Drive mode has its own button but it took me a while to find it, tucked away around the front of the camera. This includes a self-timer option, but choosing between a ten-second self-timer (for group self-portraits) and a two-second timer (for avoiding shake on tripod-mounted shots) requires another trip to the main menu. The self-timer resets after each use, too, which is a nuisance for repeated tripod shots such as macro or studio photography. Admittedly, the camera’s Exposure Delay Mode function serves the same purpose and can be selected in the Shooting > Display submenu, but that means the two-second delay function seems largely redundant in its current form.

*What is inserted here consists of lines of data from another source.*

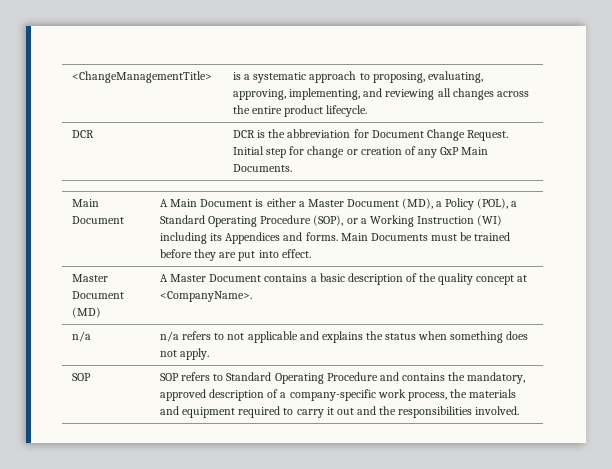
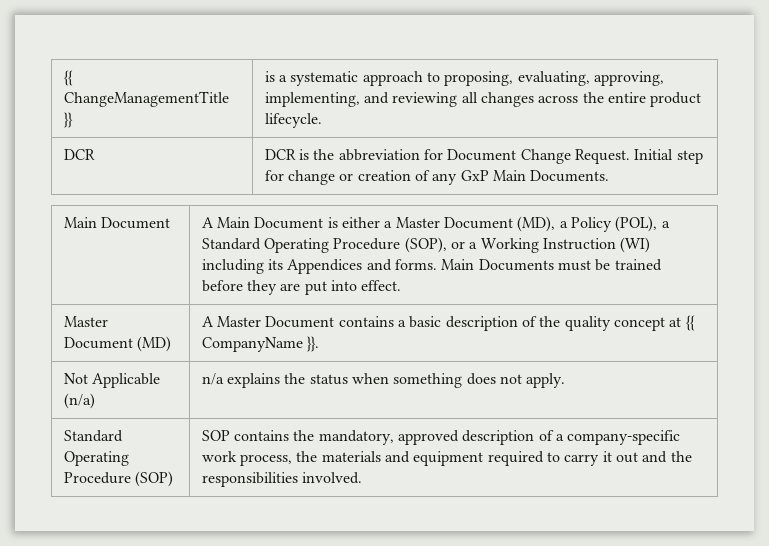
- <ChangeManagementTitle> | is a systematic approach to proposing, evaluating, approving, implementing, and reviewing all changes across the entire product lifecycle.
+ {{ ChangeManagementTitle }} | is a systematic approach to proposing, evaluating, approving, implementing, and reviewing all changes across the entire product lifecycle.
- Master Document (MD) | A Master Document contains a basic description of the quality concept at <CompanyName>.
- n/a | n/a refers to not applicable and explains the status when something does not apply.
+ Master Document (MD) | A Master Document contains a basic description of the quality concept at {{ CompanyName }}.
+ Not Applicable (n/a) | n/a explains the status when something does not apply.
- SOP | SOP refers to Standard Operating Procedure and contains the mandatory, approved description of a company-specific work process, the materials and equipment required to carry it out and the responsibilities involved.
+ Standard Operating Procedure (SOP) | SOP contains the mandatory, approved description of a company-specific work process, the materials and equipment required to carry it out and the responsibilities involved.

Ultimately, these issues with the controls are niggles rather than major inconveniences and routine operation is generally comfortable and straightforward. There’s room for improvement, though.

Nikon D5600 side

Nikon D5600 review: Connectivity

SnapBridge support is the main — almost only — new feature in the D5600 compared to the D5500 that it replaces. This uses a combination of Bluetooth and Wi-Fi to communicate with a smartphone or tablet. Bluetooth maintains a constant connection, handling JPEG transfers and Wi-Fi is only invoked when remote operation is required.

NFC is included, too, to speed up initial set-up and this worked flawlessly with an Android phone in my tests, even down to syncing the time from phone to camera. From then on, 2-megapixel copies of photos were transferred within seconds of being captured, without needing to select it actively on either device even after the camera was switched off.

This inevitably will have an effect on battery life but it’s a great feature for being able to review shots on a bigger tablet screen, perhaps on your journey home. Depending on your device’s cloud sync settings, photos should also then appear in your online photo album automatically, too.

Nikon D5600 top

However, I did experience problems with this. After a couple of days the automatic link was lost and it proved extremely tricky to re-establish it. The camera repeatedly told me it had successfully paired but the app reported it had failed. I also had difficulties connecting to an iPad, which lacks NFC so requires manual Bluetooth pairing before it can proceed. User reviews of the apps suggest that this kind of experience isn’t uncommon.

Nikon D5600 review: Performance and autofocus

Elsewhere, general performance is in line with the Nikon D5500. The D5600 will capture a shot every 0.4 seconds in normal use and this slows to 2.9 seconds when composing shots using the LCD screen. It’s a common issue for SLRs but the Canon EOS 750D is much faster. Continuous shooting was at 4.8 shots for 17 JPEGs or eight RAW frames before slowing to the speed of the card.

The 39-point autofocus sensor and Nikon’s 3D Tracking feature means the camera can track moving subjects around the frame with a reasonable degree of reliability. This camera doesn’t have the sustained performance required for serious action photography but it’s still handy for shooting moving subjects such as children. The generous number of autofocus points also means you can focus precisely on the subject’s eyes without having to focus, recompose the scene and then shoot.

Nikon D5600 review: Video quality

Videos are recorded at 1080p resolution at frame rates up to 60fps. There’s a choice of automatic or manual exposure, but not shutter- or aperture-priority. However, the maximum recording time has increased from 10 to 20 minutes for 50fps and 60fps clips.

Picture quality is respectable with flattering colours and low noise, but details aren’t quite as crisp as from the best 1080p SLRs and, inevitably, it’s far behind 4K cameras’ output.

There’s no continuous autofocus for video, either. Updating focus requires either a half-press of the shutter button or a tap on the touchscreen. This works pretty well, avoiding unnecessary focus hunting when your subject is relatively static, and the kit lens is responsive yet quiet.